09/25/2025
Tahoma has just a bit more snow on her now, than she did when I took these photos last Friday.
Since I took this photo, I've come to a startling conclusion, based on cursory examination of photos taken by me and others of Tahoma just this year, and a historical average going back 20 years using historical imagery available through Google Earth.
That conclusion: Tahoma is rapidly losing glacial ice mass. And permanent snowfields are disappearing en masse.
On the south side, Nisqually and Wilson glaciers are no longer conjoined ice masses. They are now divided by a rock ridge nearly two hundred feet high in places and over five hundred feet in width. Wilson glacier, based on imagery and photos last year, has shrunk by approximately 22% just this year alone. Nisqually glacier has retreated a few hundred feet. YES. FEET.
Additionally, on the south side, a permanent snowfield named Fuhrer Finger is gone, as is a trio of well-photographed snowfields on upper Wilson glacier headwall. Another permanent snowfield named The Turtle, beneath Kautz Icefall, is almost gone. Van Trump and Pyramid glaciers? Gone entirely.

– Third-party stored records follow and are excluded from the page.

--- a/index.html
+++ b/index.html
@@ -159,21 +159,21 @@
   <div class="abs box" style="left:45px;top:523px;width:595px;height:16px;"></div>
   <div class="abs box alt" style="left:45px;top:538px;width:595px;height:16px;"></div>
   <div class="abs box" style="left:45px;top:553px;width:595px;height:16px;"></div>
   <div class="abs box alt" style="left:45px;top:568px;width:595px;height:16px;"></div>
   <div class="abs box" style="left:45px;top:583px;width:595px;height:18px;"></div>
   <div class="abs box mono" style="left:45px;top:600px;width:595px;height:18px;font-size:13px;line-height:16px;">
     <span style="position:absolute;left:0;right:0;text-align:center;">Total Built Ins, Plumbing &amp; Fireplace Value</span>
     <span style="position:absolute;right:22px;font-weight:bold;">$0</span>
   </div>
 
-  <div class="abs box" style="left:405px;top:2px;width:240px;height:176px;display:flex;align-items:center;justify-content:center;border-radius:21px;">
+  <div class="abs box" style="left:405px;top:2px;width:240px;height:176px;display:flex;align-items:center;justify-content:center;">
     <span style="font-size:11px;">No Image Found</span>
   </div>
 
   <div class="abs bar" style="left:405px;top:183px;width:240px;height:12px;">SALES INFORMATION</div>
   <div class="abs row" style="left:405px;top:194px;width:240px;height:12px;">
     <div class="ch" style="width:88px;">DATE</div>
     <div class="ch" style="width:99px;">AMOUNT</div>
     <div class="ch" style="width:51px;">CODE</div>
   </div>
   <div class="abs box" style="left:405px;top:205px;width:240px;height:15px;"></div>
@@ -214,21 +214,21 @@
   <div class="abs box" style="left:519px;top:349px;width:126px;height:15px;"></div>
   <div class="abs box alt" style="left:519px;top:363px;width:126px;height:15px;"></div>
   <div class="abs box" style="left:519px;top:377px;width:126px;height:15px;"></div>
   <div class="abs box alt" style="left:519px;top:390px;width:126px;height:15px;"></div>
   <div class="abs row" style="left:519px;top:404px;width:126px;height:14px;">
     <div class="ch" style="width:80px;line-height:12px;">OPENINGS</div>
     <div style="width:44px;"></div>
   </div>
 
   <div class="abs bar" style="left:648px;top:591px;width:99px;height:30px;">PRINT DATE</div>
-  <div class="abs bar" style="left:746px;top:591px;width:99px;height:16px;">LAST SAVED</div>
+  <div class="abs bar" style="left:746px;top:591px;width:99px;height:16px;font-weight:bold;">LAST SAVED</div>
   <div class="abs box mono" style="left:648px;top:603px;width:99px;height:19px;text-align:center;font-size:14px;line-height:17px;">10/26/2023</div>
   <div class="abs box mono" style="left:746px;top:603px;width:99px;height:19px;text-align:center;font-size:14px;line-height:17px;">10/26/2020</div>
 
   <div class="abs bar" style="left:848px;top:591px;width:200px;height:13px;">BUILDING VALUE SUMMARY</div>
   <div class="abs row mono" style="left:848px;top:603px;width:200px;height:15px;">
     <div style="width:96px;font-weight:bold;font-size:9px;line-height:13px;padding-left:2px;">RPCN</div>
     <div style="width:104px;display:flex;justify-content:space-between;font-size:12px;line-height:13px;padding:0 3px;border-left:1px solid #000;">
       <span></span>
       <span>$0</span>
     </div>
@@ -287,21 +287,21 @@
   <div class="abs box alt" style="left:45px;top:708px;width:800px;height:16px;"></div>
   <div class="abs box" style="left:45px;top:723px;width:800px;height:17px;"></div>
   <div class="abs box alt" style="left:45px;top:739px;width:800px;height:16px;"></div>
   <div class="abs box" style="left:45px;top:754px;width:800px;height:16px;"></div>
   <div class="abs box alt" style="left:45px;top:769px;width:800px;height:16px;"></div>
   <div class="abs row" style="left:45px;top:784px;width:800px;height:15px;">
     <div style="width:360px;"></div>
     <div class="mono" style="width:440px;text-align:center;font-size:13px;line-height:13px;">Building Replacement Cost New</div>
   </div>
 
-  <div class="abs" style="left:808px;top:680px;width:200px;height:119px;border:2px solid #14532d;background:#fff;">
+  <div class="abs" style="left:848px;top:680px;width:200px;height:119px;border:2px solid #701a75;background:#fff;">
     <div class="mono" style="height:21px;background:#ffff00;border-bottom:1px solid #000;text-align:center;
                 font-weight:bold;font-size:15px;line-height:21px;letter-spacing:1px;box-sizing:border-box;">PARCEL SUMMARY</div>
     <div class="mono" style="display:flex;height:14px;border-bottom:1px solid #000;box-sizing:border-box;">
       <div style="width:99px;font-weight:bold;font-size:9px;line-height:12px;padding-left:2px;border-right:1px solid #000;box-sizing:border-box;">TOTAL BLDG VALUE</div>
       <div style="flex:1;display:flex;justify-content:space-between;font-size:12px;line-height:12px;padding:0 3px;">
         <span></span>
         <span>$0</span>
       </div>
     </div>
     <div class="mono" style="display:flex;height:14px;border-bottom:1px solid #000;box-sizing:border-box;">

On the southwest side, Kautz and Success glaciers have seen the most damaging impact of this year's summer. Based on 2024 photos and Google Earth imagery, both Kautz and Success glaciers have lost over 25% of their mass. Kautz glacier's uppermost reaches, now no longer appear in photographs taken from Paradise. A cirque is all that is left.

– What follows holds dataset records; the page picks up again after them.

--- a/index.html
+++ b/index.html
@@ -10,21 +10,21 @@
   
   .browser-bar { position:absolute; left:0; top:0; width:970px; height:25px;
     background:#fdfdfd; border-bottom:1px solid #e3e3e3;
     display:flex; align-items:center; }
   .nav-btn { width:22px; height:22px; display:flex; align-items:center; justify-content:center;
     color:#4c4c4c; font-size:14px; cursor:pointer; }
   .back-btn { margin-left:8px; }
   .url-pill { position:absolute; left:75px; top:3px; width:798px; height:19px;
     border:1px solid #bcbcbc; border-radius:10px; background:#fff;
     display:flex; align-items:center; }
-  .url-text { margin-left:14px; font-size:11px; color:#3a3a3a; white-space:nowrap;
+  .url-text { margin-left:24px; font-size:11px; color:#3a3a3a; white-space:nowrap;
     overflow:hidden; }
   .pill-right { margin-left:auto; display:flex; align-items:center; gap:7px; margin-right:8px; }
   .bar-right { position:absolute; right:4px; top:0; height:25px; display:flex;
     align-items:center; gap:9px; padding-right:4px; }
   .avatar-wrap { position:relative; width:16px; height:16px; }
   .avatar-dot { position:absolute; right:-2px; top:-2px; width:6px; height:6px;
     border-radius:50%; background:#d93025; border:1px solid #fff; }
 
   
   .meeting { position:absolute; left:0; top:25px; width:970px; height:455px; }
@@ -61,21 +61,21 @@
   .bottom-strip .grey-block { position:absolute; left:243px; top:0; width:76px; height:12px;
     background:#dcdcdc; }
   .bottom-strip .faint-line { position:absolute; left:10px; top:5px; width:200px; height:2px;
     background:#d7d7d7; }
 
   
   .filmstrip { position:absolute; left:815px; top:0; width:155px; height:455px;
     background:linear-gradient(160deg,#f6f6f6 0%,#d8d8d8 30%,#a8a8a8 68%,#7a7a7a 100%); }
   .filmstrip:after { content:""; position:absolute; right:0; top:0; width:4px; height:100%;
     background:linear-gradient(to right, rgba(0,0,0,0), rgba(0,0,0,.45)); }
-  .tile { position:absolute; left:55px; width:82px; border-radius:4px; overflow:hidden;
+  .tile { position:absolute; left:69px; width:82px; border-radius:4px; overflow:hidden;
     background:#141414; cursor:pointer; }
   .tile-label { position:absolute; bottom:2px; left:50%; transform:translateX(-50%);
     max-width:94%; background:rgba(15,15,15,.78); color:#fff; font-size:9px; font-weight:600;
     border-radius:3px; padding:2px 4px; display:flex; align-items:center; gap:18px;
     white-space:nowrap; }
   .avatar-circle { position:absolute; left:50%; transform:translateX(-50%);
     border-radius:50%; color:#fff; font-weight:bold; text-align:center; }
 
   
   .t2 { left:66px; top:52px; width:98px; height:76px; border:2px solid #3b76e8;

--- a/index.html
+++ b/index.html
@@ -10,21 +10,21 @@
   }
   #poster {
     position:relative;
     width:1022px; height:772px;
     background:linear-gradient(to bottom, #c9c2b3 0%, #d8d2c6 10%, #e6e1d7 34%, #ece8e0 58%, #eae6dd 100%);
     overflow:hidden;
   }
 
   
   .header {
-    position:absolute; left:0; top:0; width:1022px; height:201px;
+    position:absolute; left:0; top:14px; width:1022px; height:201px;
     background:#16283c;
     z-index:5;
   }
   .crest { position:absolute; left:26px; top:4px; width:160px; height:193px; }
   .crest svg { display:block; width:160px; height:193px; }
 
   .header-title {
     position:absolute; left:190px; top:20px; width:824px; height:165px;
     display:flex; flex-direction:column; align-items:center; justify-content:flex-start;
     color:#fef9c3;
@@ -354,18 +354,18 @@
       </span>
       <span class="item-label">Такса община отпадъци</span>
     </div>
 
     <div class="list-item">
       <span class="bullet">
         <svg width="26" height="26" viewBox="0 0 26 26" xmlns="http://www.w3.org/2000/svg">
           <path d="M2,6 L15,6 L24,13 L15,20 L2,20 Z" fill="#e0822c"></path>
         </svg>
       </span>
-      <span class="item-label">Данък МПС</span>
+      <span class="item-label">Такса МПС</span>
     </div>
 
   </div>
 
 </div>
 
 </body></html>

On the west side, seen here in this photograph, three glaciers have shrunk approximately 15-20%. South Mowich, Edmunds, and North Mowich glaciers have seen extreme damage, and six permanent snowfields on Mowich Face are now gone, including a 60-acre snowfield on upper Mowich Face that has for decades, formed the famous "elk head" silhouette seen in many photos taken from the Puget Sound region. North Mowich glacier has retreated three hundred feet.

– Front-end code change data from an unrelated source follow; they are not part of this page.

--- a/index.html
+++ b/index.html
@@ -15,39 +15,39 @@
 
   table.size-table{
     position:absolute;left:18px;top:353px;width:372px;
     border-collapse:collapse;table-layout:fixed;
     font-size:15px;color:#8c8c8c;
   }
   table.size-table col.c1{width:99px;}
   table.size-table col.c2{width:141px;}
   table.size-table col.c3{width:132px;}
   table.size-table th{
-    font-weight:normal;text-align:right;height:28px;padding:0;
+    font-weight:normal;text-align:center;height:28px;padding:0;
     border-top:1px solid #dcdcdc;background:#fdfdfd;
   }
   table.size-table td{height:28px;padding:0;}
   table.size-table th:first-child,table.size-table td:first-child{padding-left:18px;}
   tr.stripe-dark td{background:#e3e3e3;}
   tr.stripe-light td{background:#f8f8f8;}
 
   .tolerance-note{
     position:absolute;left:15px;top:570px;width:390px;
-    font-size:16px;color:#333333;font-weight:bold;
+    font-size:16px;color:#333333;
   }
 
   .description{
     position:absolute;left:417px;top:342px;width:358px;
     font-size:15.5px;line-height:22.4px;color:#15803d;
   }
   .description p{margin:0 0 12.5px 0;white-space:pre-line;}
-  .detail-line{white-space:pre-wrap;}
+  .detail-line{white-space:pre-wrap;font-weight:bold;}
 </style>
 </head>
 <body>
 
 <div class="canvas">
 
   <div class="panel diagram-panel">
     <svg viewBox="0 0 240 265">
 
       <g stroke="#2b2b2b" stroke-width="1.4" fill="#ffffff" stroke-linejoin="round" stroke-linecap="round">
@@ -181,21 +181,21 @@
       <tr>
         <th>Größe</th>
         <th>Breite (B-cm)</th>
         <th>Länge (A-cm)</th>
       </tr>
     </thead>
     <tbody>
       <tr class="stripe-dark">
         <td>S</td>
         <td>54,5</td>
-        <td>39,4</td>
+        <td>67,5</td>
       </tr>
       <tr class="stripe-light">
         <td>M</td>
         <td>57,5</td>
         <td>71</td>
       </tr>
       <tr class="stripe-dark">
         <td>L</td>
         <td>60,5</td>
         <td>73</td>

Carbon glacier, the most sheltered on the north side, and Flett glacier on the northwest, see little impact due to sun angle shading. Even still, Flett glacier has lost about 10% of its mass. Permanent snowfields on and around Echo Rock saw significant shrinkage this year.
On the east side, the views from Sunrise have similarly been greatly impacted... Winthrop and Emmons glacier, the two glaciers with a conjoined, massive breadth of Tahoma's east and northeast flank, have retreated over three hundred feet in two years and have seen significant shrinkage this year alone. Inter Glacier, on a topographic prominence known as Steamboat Prow (where the climbing route for Camp Schurman resides), nearly disappeared this year. It now gives the appearance of a stagnant glacier, whose size shrunk 22% based on last year's satellite imagery.
Beneath Little Tahoma peak, Frying Pan and Sarvent glaciers have also significantly shrunk.
This look, is definitely not normal. Not by any historical stretch.